O castelo das almas em ascenção
Os destacamentos formados de tropas pessoais de cada nobre
passavam em ordem hierárquica. Uma ordem rigidamente estabelecida
e ciumentamente observada. A usurpação de um lugar que, por direito
ou por persuasão, cabia a outro era um caso muito grave, resolvido com
intervenção real, senão com sangue.
Assim sendo, o suserano do castelo iria demorar para chegar.
Isso porque o duque de Avignon, apesar de ter sua importância com o
rei, não lhe era dos favoritos bajuladores próximos.
Ao se verem, os dois caminharam ao encontro que pareciam ter
combinado. Ambos tinham expressões carregadas no rosto e nem
chegaram a se cumprimentar, dispensando as cortesias desnecessárias
para o grave momento.
– Tenho algo a lhe contar – disse Georges.
– Também eu, mas comece primeiro.
– Ela me falou.
– Brigitte? – Albert não entendeu a colocação feita em tom
confidencial.
– Não – disse Georges, impaciente. – Foi a mulher que falou. A tal
que achamos que pode estar dominando Brigitte.
Albert demorou a encontrar palavras para indagar ou comentar.
Então, aquilo, que há escassos dias ele considerara fantástico e que
aceitara por não ter outra explicação melhor para as crises da irmã, era
verdade. Algo cético, ainda ouviu a narrativa de Georges.
Ambos os cônjuges estavam deitados à noite, quando Georges
observou a mesma expressão no rosto da esposa. Ela não o fitava
diretamente, mas olhava para um ponto qualquer por sobre o seu corpo.
Sentiu que a ira ou a vingança não eram orientadas na sua direção.
Isso lhe trouxe um certo alívio. Talvez ele pudesse fazer algo, interferir
de alguma maneira para ajudar a esposa. Esta, como se a pessoa que
a estivesse possuindo lesse seus pensamentos, voltou os olhos para os
seus. Não sentiu neles, desta vez, o mesmo frio da maldade de antes.
Ousou, então, conversar com a alma intrusa.
– Quem é você e por que está aqui? O que foi que a minha
mulher lhe fez para assim a perseguir?
– Isto não lhe cabe saber – disse a figura da esposa em voz que
não era a sua.
– E por que não quer me contar? Talvez eu possa ajudar...
– Ah, é? – A voz era interessada e zombeteira. – E como pretende
fazer isso? Acaso teria coragem para maltratá-la, torturá-la, seviciá-la?
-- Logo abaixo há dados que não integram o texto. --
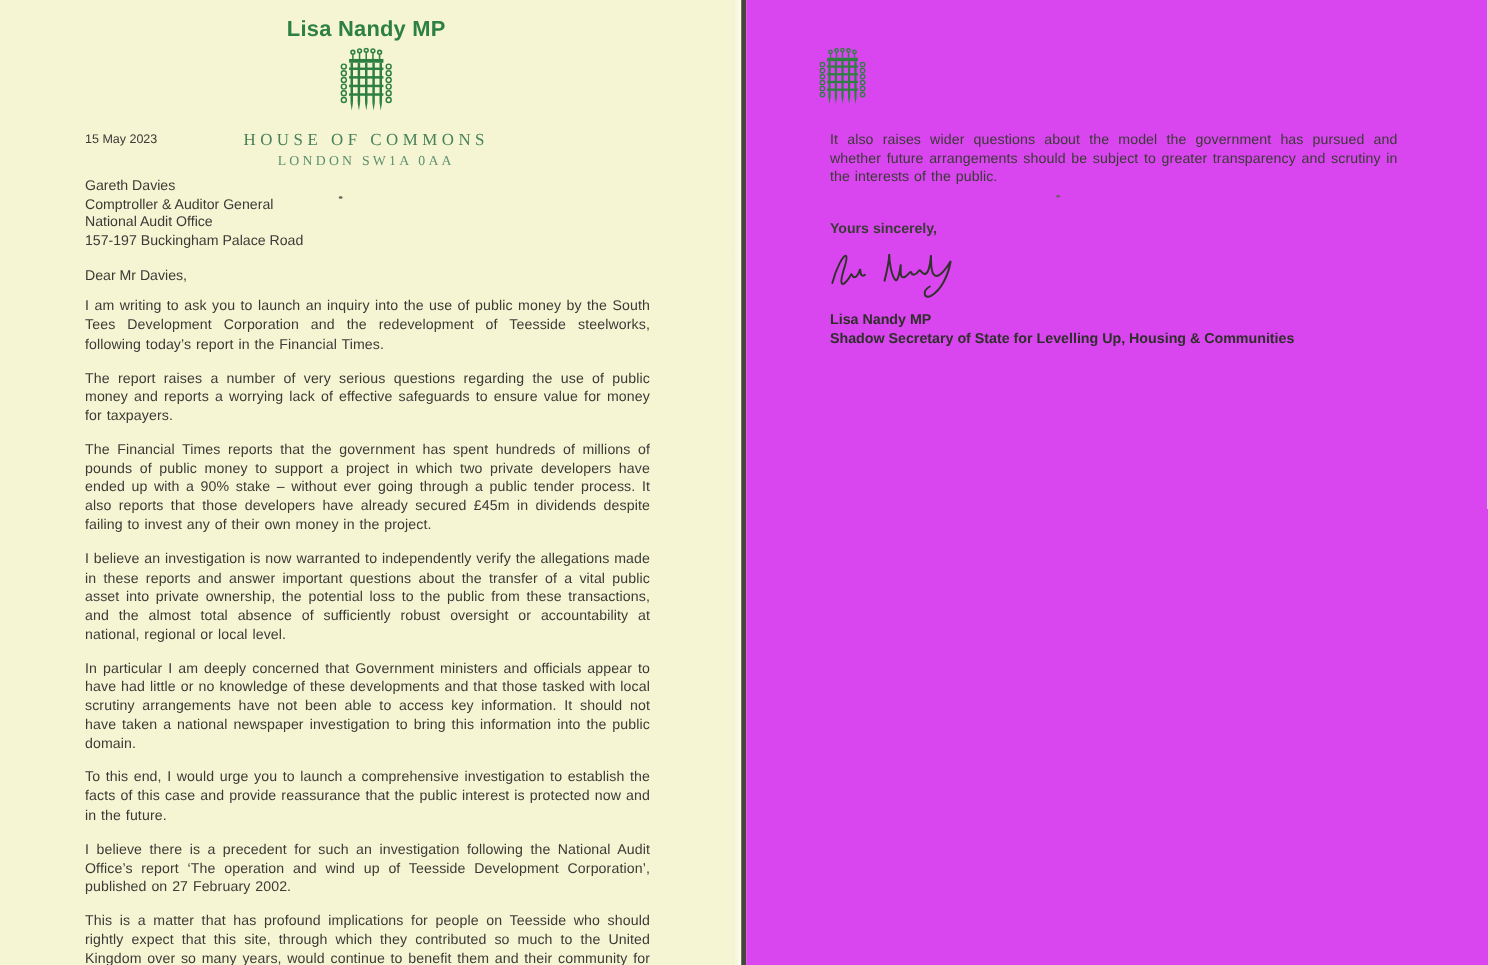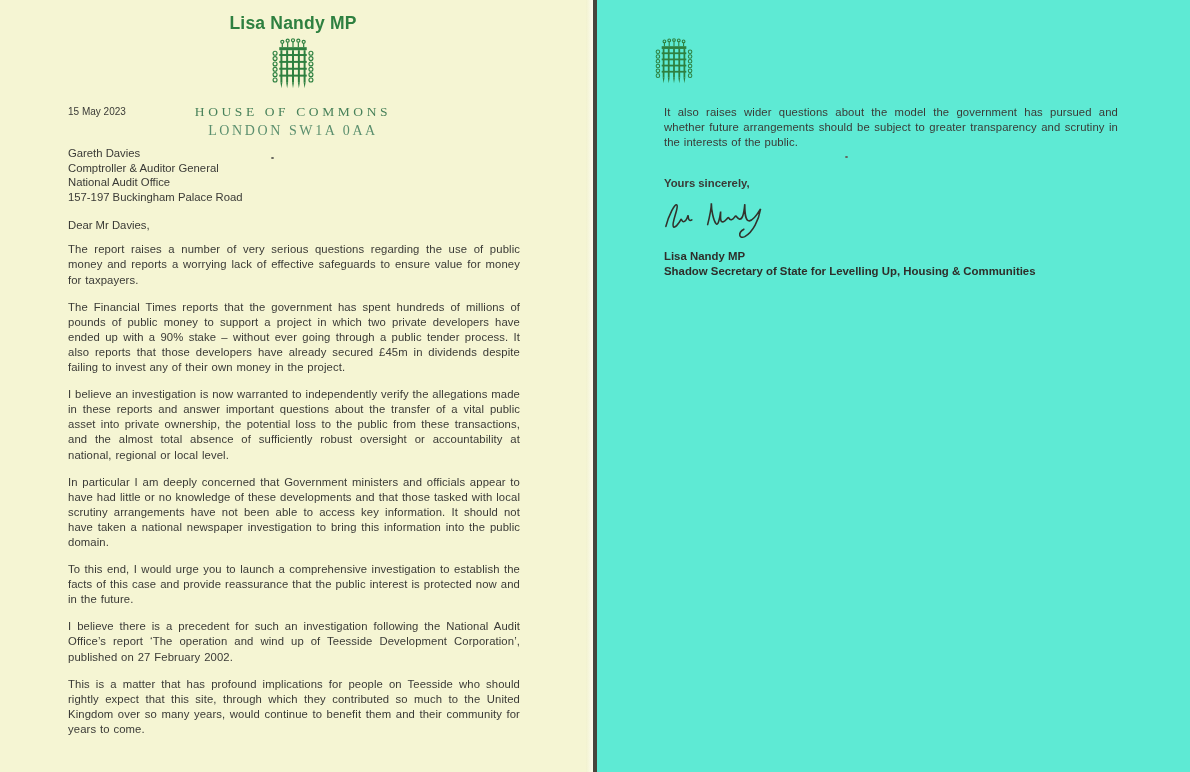--- a/index.html
+++ b/index.html
@@ -15,36 +15,36 @@
   .page { position: absolute; top: 0; bottom: 0; background: #f5f5d3; }
   .page-1 { left: 0; width: 586px; }
   .page-edge {
     position: absolute; top: 0; bottom: 0; left: 586px; width: 7px;
     background: linear-gradient(to right, #f2f2cf, #fdfdf0);
   }
   .page-divider {
     position: absolute; top: 0; bottom: 0; left: 593px; width: 4px;
     background: #46463c;
   }
-  .page-2 { left: 597px; right: 0; background: #5eead4; }
+  .page-2 { left: 597px; right: 0; background: #d946ef; }
 
   
   .letterhead { text-align: center; padding-top: 13px; }
   .sender-title {
     font-size: 17.5px; font-weight: bold; color: #2e8040;
     letter-spacing: 0.2px; line-height: 21px;
   }
   .crest { display: block; margin: 4px auto 0 auto; }
   .lh-house {
     margin-top: 8px; font-family: Liberation Serif, serif;
     font-size: 13.5px; letter-spacing: 3.6px; color: #48815a;
   }
   .lh-london {
     margin-top: 3px; font-family: "Liberation Serif", serif;
-    font-size: 14px; letter-spacing: 2.6px; color: #5b8f6e;
+    font-size: 11px; letter-spacing: 2.6px; color: #5b8f6e;
   }
 
   
   .ink { color: #3a3a36; }
   .date { position: absolute; left: 68px; top: 106px; font-size: 10px; }
   .recipient { margin: 7px 0 0 68px; font-size: 11.3px; line-height: 14.6px; }
   .salutation { margin: 15px 0 0 68px; font-size: 11.3px; }
   .body-col { margin: 11px 66px 0 68px; }
   .body-col p {
     font-size: 11.3px; line-height: 15.1px; text-align: justify;
@@ -121,20 +121,21 @@
     <div class="recipient ink">
       <div>Gareth Davies</div>
       <div>Comptroller &amp; Auditor General</div>
       <div>National Audit Office</div>
       <div>157-197 Buckingham Palace Road</div>
     </div>
 
     <div class="salutation ink">Dear Mr Davies,</div>
 
     <div class="body-col ink">
+      <p>I am writing to ask you to launch an inquiry into the use of public money by the South Tees Development Corporation and the redevelopment of Teesside steelworks, following today’s report in the Financial Times.</p>
       <p>The report raises a number of very serious questions regarding the use of public money and reports a worrying lack of effective safeguards to ensure value for money for taxpayers.</p>
       <p>The Financial Times reports that the government has spent hundreds of millions of pounds of public money to support a project in which two private developers have ended up with a 90% stake – without ever going through a public tender process. It also reports that those developers have already secured £45m in dividends despite failing to invest any of their own money in the project.</p>
       <p>I believe an investigation is now warranted to independently verify the allegations made in these reports and answer important questions about the transfer of a vital public asset into private ownership, the potential loss to the public from these transactions, and the almost total absence of sufficiently robust oversight or accountability at national, regional or local level.</p>
       <p>In particular I am deeply concerned that Government ministers and officials appear to have had little or no knowledge of these developments and that those tasked with local scrutiny arrangements have not been able to access key information. It should not have taken a national newspaper investigation to bring this information into the public domain.</p>
       <p>To this end, I would urge you to launch a comprehensive investigation to establish the facts of this case and provide reassurance that the public interest is protected now and in the future.</p>
       <p>I believe there is a precedent for such an investigation following the National Audit Office’s report ‘The operation and wind up of Teesside Development Corporation’, published on 27 February 2002.</p>
       <p>This is a matter that has profound implications for people on Teesside who should rightly expect that this site, through which they contributed so much to the United Kingdom over so many years, would continue to benefit them and their community for years to come.</p>
     </div>
 
     <div class="artifact-dot dot-1"></div>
Estremece? Então, como me ajudaria?
– Não sei lhe dizer, na verdade – admitiu Georges. – Talvez o seu
corpo esteja insepulto e é por isso que você está assim... Talvez esteja
ainda sob o efeito do ultraje que lhe foi feito pelos soldados...
A tentativa feita na escuridão da ignorância da situação real surtiu
efeito.
– Sim, aquilo foi um grave abuso. Mais uma para a conta do meu
querido Alfred – disse a mulher, sarcástica. – Embora ele não tenha
participado e, talvez, nem tenha desejado que tal coisa acontecesse,
mas ele é que estava à cabeça da tropa e tinha trazido os soldados
para onde eu estava. Tudo com o fim de roubar, de pilhar o que era
nosso, de meu pai e meu. Ele queria espoliar-me mais uma vez, isto
sim.
– Por que diz “mais uma vez?” Por que afirma isso se nunca o viu
antes?
– Engano seu. Já o vi antes e o conheço bem. Tanto ele quanto a
sua esposa.
– Jeannette?
– Esta também conheço, mas pouco. Refiro-me à Brida.
– Não conheço este nome nem nenhum Alfred – intrigou-se
Georges.
– Você é um bom homem. Nada tem a ver com isso. Entretanto,
depois de muitos anos, tornei a encontrá-los e o meu espírito clama por
vingança. Eles não me pagaram tudo o que me deviam. Mataram-me
antes e agora tornaram a me matar. Meu ódio é grande e minha sede
de fazê-los pagar pelo que me fizeram não será saciada com facilidade.